[DATASET RECORDS]
---
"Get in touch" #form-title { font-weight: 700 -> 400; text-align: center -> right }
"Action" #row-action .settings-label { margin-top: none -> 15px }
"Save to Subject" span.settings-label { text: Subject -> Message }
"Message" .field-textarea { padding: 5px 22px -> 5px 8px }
---
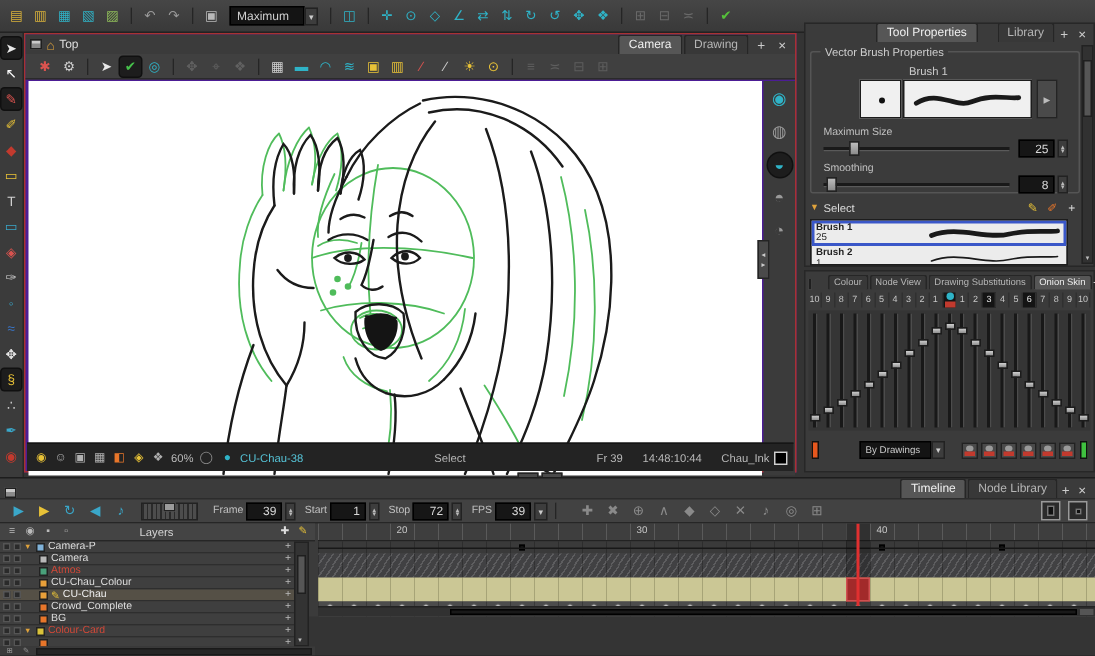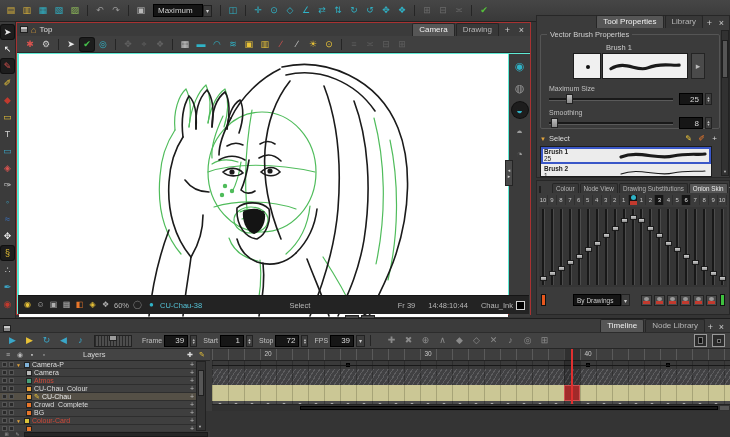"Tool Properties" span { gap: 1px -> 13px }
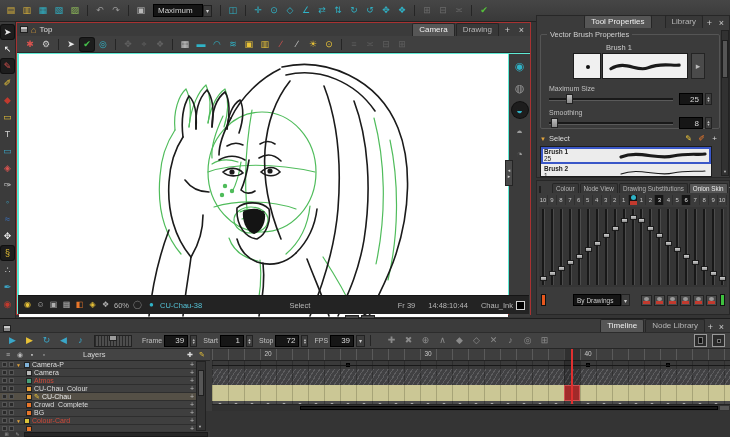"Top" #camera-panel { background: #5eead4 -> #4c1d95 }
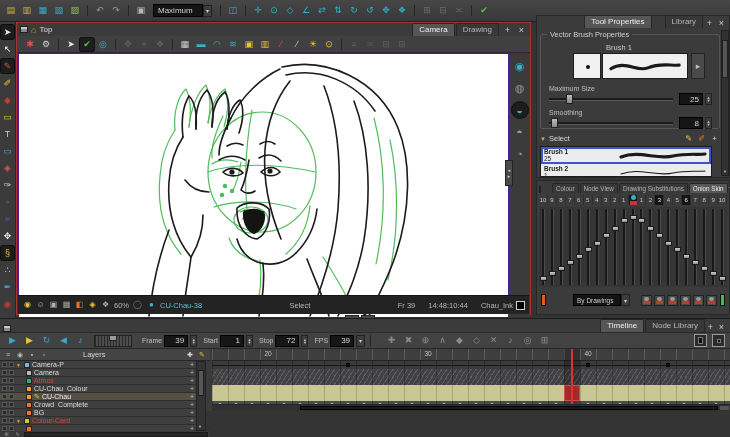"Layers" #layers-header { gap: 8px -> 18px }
---
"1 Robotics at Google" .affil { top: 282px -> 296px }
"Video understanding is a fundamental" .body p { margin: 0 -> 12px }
---
[WHAT YOU NEED TO DO] The reply should consist solely of the lines above from the one that has "font-weight: 700 ->" through the one that has "padding: 5px 22px", reproduced exactly.

[OUTPUT BELOW]
"Get in touch" #form-title { font-weight: 700 -> 400; text-align: center -> right }
"Action" #row-action .settings-label { margin-top: none -> 15px }
"Save to Subject" span.settings-label { text: Subject -> Message }
"Message" .field-textarea { padding: 5px 22px -> 5px 8px }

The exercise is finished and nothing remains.